EFE
LONDRES. Los seis soldados británicos y uno sierraleonés secuestrados por el grupo rebelde “West Side Boys” fueron liberados tras el ataque de las tropas británicas a la base del grupo, confirmó ayer domingo el comandante Tony Cramp.
“Las operaciones continúan. Sin embargo, todos los secuestrados se encuentran a salvo y en nuestras manos, todos, seis británicos y uno de Sierra Leona”, afirmó Cramp, portavoz de las tropas británicas en Freetown.
“No puedo dar ningún detalle sobre las víctimas o los heridos puesto que se está informando todavía a los familiares”, añadió el comandante.
Los siete soldados liberados están “a bordo de un barco” de la marina británica en la capital sierraleonesa.
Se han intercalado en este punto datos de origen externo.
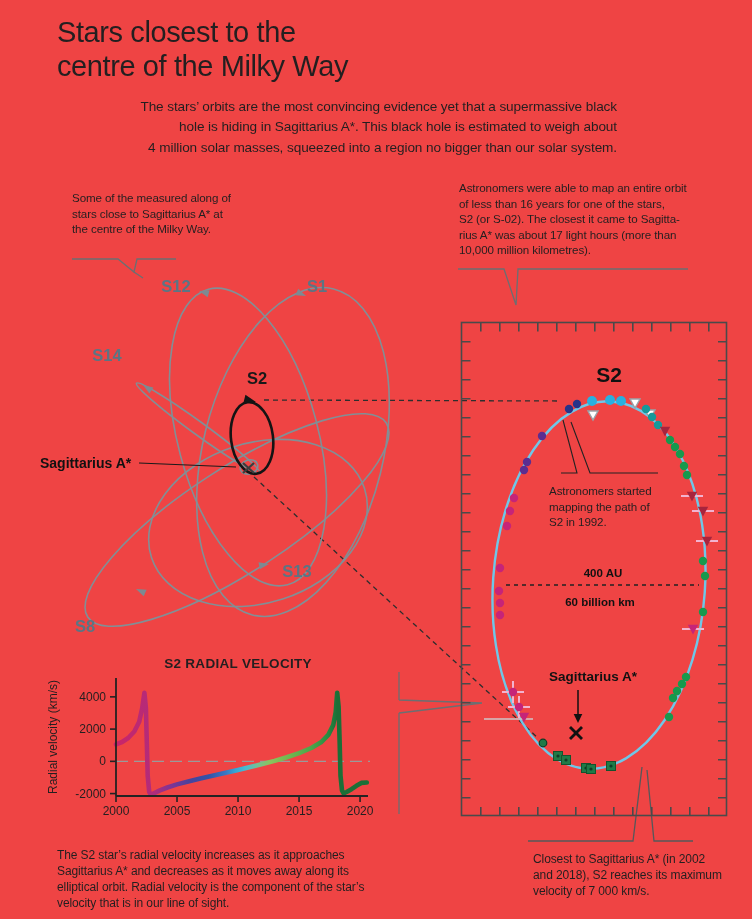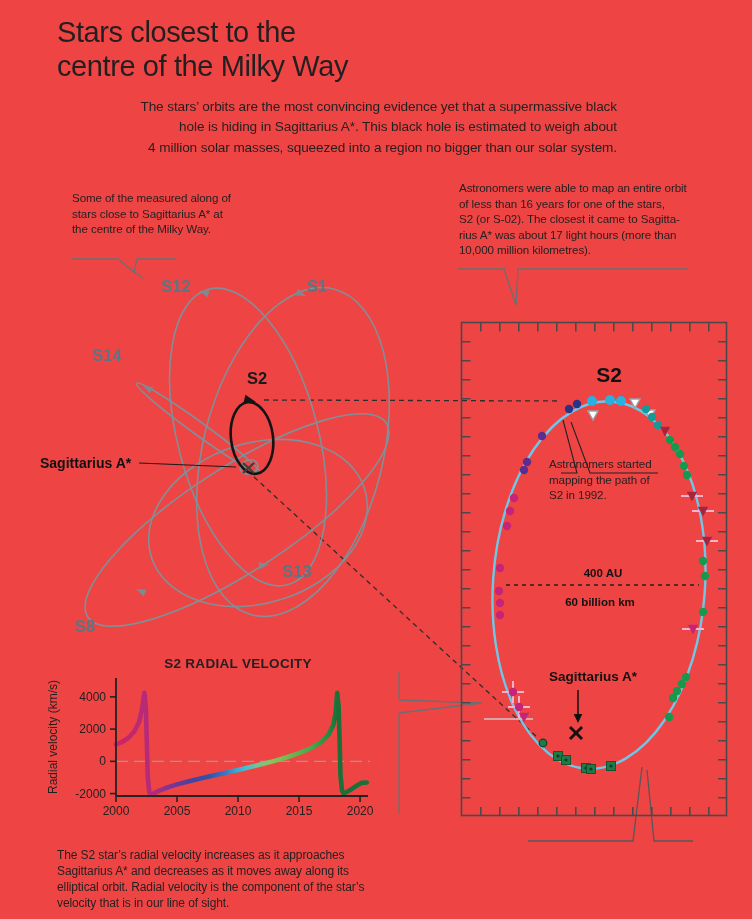--- a/index.html
+++ b/index.html
@@ -43,7 +43,7 @@
 rius A* was about 17 light hours (more than
 10,000 million kilometres).</div>
 
-  <div class="abs t-ann" style="left:549px;top:456px;width:130px;">Astronomers started
+  <div class="abs t-ann" style="left:549px;top:483px;width:130px;">Astronomers started
 mapping the path of
 S2 in 1992.</div>
 

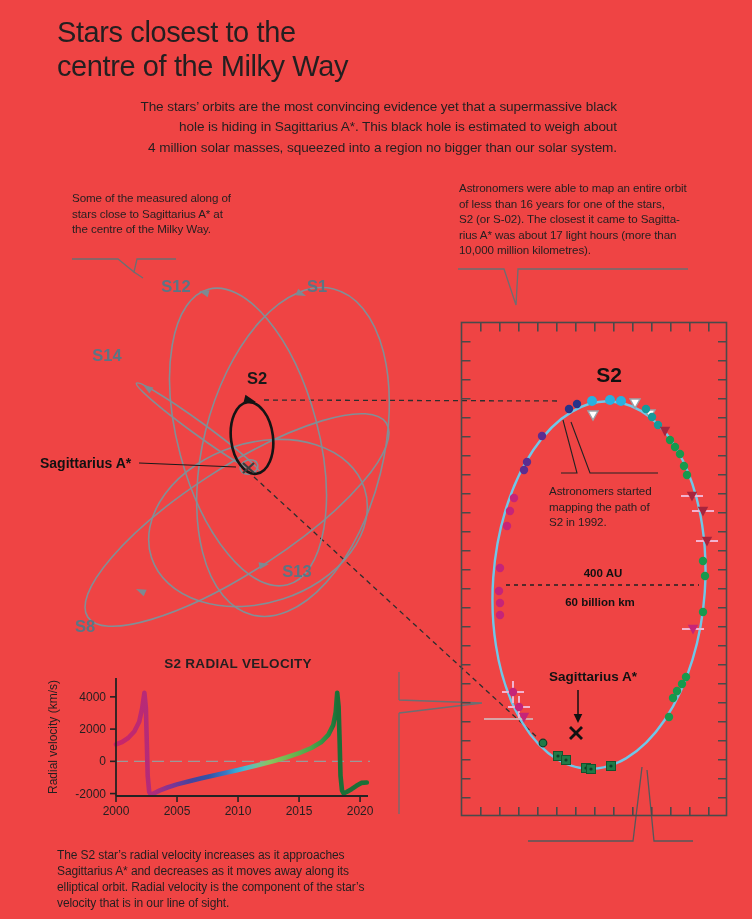--- a/index.html
+++ b/index.html
@@ -52,6 +52,9 @@
 elliptical orbit. Radial velocity is the component of the star’s
 velocity that is in our line of sight.</div>
 
+  <div class="abs t-cap" style="left:533px;top:851px;width:210px;">Closest to Sagittarius A* (in 2002
+and 2018), S2 reaches its maximum
+velocity of 7 000 km/s.</div>
 
   <svg id="gfx" width="752" height="919" viewBox="0 0 752 919">
     <defs id="defs">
Las tropas británicas atacaron ayer la base del grupo rebelde de Sierra Leona “West Side Boys”, donde permanecían retenidos los rehenes.
Miembros de la Armada, el Ejército y Fuerza Aérea británicos han participado en el rescate de los rehenes, retenidos en la zona de Occra Hills, al este de Freetown.
Pese al secuestro, el general Charles Guthrie, responsable de Personal de Defensa, ha subrayado que las tropas británicas “no se van a ir de Sierra Leona, como ya han dicho el primer ministro y el ministro de Exteriores (Robin Cook)”.
No obstante, Guthrie señaló que la presencia de militares británicos en el país africano se recortará a finales de año.
Los “West Side Boys” secuestraron a once militares británicos y uno sierraleonés el pasado 25 de agosto, aunque pusieron en libertad a cinco soldados cinco días después.
La ofensiva de Londres se produjo tras el envío el pasado martes de unos cien paracaidistas a Dakaar -a unos 800 kilómetros de la base de los rebeldes- como “medida de precaución” si el diálogo fracasaba.
El grupo rebelde “West Syde Boys”, está formado por antiguos miembros del Ejército sierraleonés y leales a la junta militar que gobernó el país entre 1997 y 1998.
Como precio para liberar a los soldados británicos, los “West Side Boys” exigían comida, medicinas y la puesta en libertad de uno de sus líderes, al que llaman “General Papa” y que lleva casi dos meses encarcelado en Freetown.
Los seis militares secuestrados forman parte de un contingente de 200 soldados enviados por el Reino Unido al país africano para entrenar y prestar asesoría a las tropas del gobierno sierraleonés, que luchan contra el grupo rebelde Frente Revolucionario Unido.
Los efectivos británicos llegaron a Freetown el pasado mayo para apoyar a la fuerza de paz de la ONU en Sierra Leona.